While playing with a pair of hacked files I had an idea which could still use MD5 but stagger the hashes so the blocks align differently, then hash those hashes together. It sounds pretty home-brew, but let me explain.
Lets say that I have that same hash as before but I have compromised data in block #1 (red line). If we hash that data again with different data before it and at a different place in the block it will yield a different result. In order for this to work though, we need actual data in the offset blocks (in blue). We can simply take the last 256 bits from the end of the file for the beginning and the first 256 bits for the end. We could also fill it with A..Z, etc. It doesn’t matter too much but should be convention. This is important because if we left the blocks on the beginning and the end empty then we could not detect tampering on those two blocks using MD5 as it’s somewhat position independent. At least it didn’t work when I tried it. It has more to do with what values preceeded it and therefore produced the same value if the previous values were all zero.

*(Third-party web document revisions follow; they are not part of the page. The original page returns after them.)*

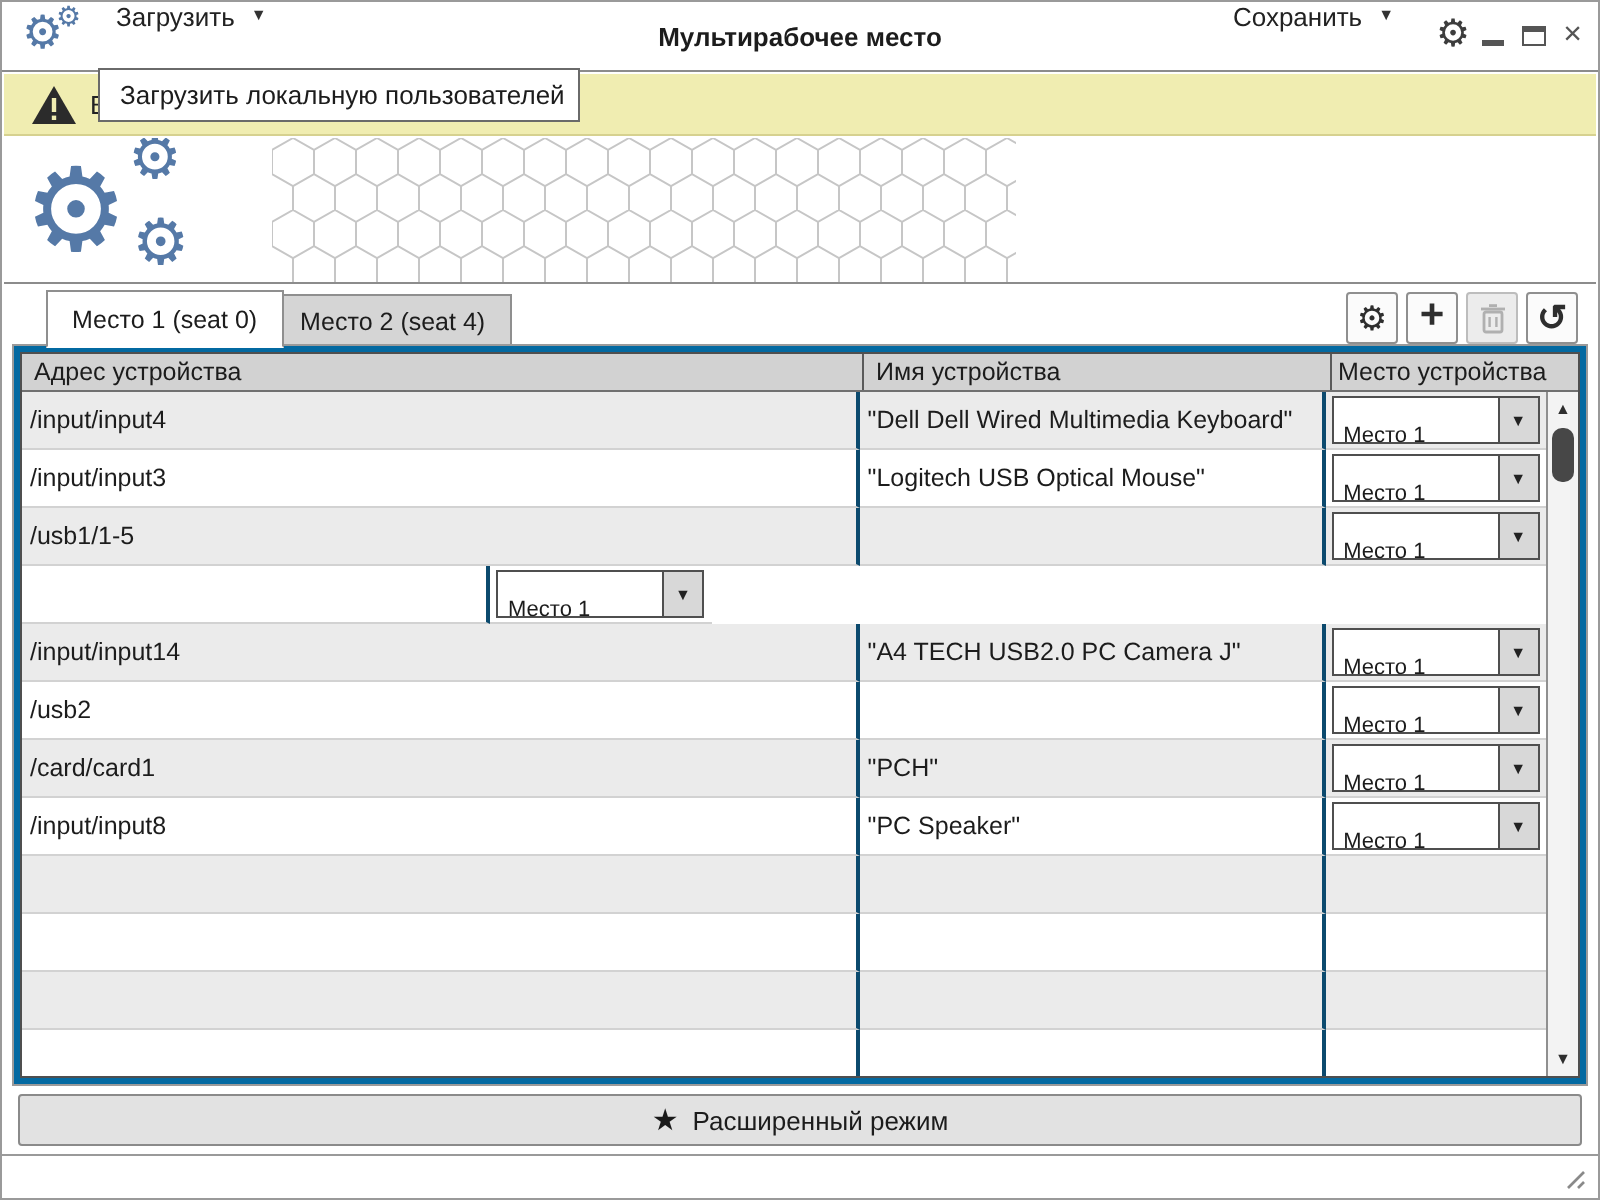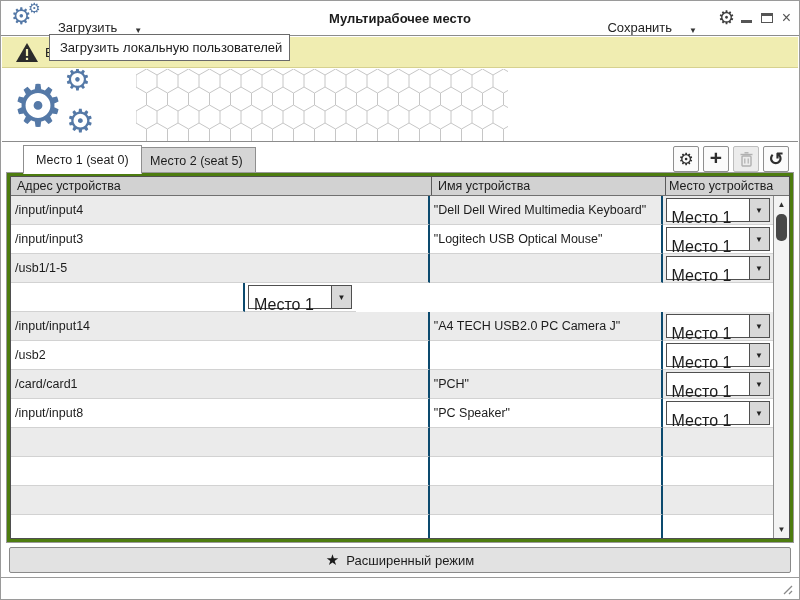"Загрузить" .menu-btn { align-items: flex-end -> flex-start; gap: 17px -> 8px }
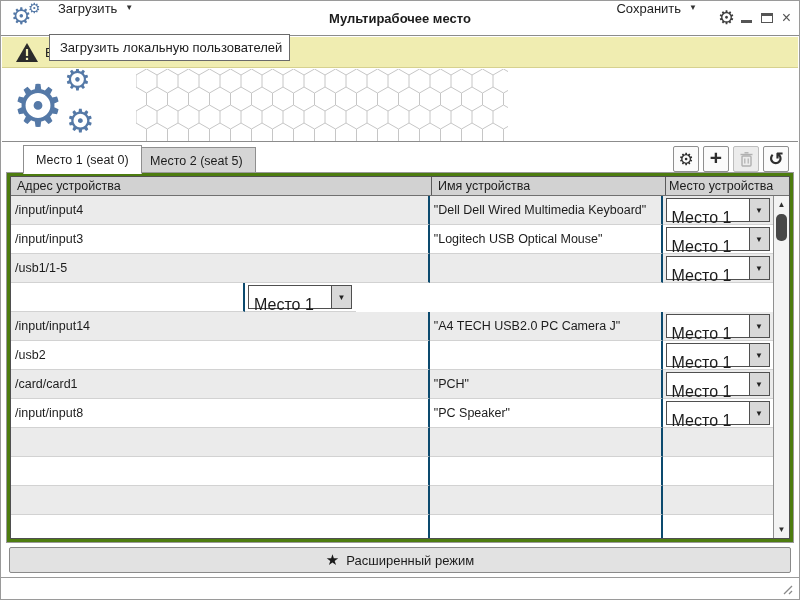"Место 2 (seat 5)" div.tab { text: 5 -> 4 }
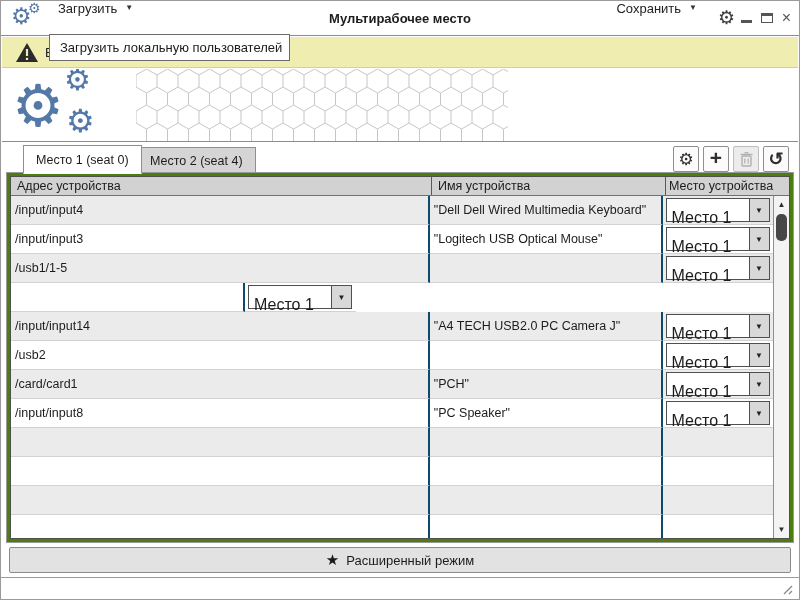"Адрес устройства" .pane { background: #4d7c0f -> #0369a1 }
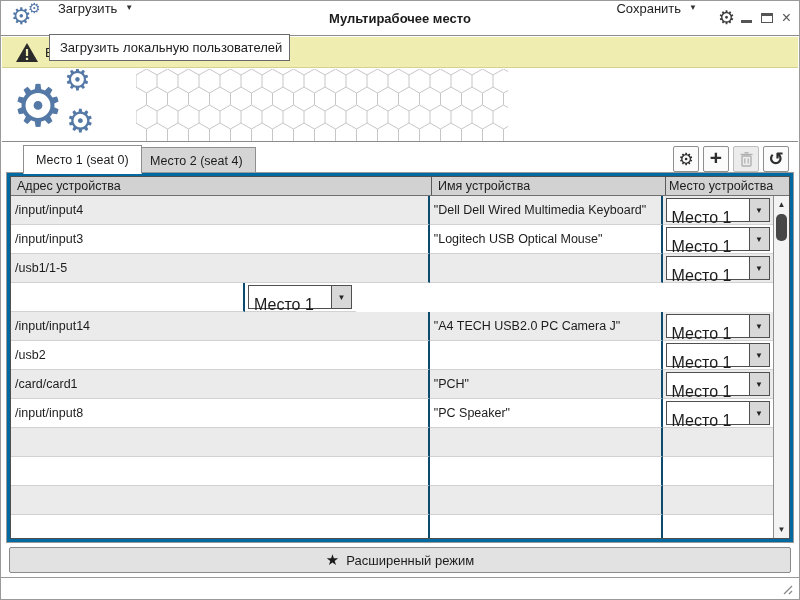"Место 1" .combo-text { font-size: 16px -> 11px }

And using no new hashing algorithms we can now detect the hash tampered data. It’s still about twice as expensive as a 1-pass hash but overall hashing is fairly inexpensive and modern computers more that compensate. It may be possible to calculate a collision once, but is impossible to calculate the collision for one hash pass and have it work for the other.
It was a little troubling to me that unless the blue squares were filled with some data I was unable to detect the changed data. So I thought why not offset hash with two different hash algorithms and then use a 3rd to hash together the results of the other two hashes. I could use MD5 for pass 1, SHA-1 for pass 2, and SHA-2 to combine the two passes into a single hash.
The result is an unbeatable hash! It doesn’t matter that both SHA-1 and MD5 have been broken, no one has ever broken the pair used together and offset hashing makes that task even more impossible especially considering that the two algorithms chosen are very different algorithms. The third algorithm doesn’t need to be different than one of the other two chosen, it essentially just helps make subtle differences in the hashes stand out.
By the way, BitTorrent downloads rely heavily on hashing functions for both data verification (did I hear you correctly) but also for authenticity. There are programs out there (links below) that can change the file and get it to generate the same hash. When you download stuff off of BitTorrents you can never know what you are downloading does not contain a virus. Even if they were to use my staggered diff hash idea the virus could have been there before the torrent file was even created.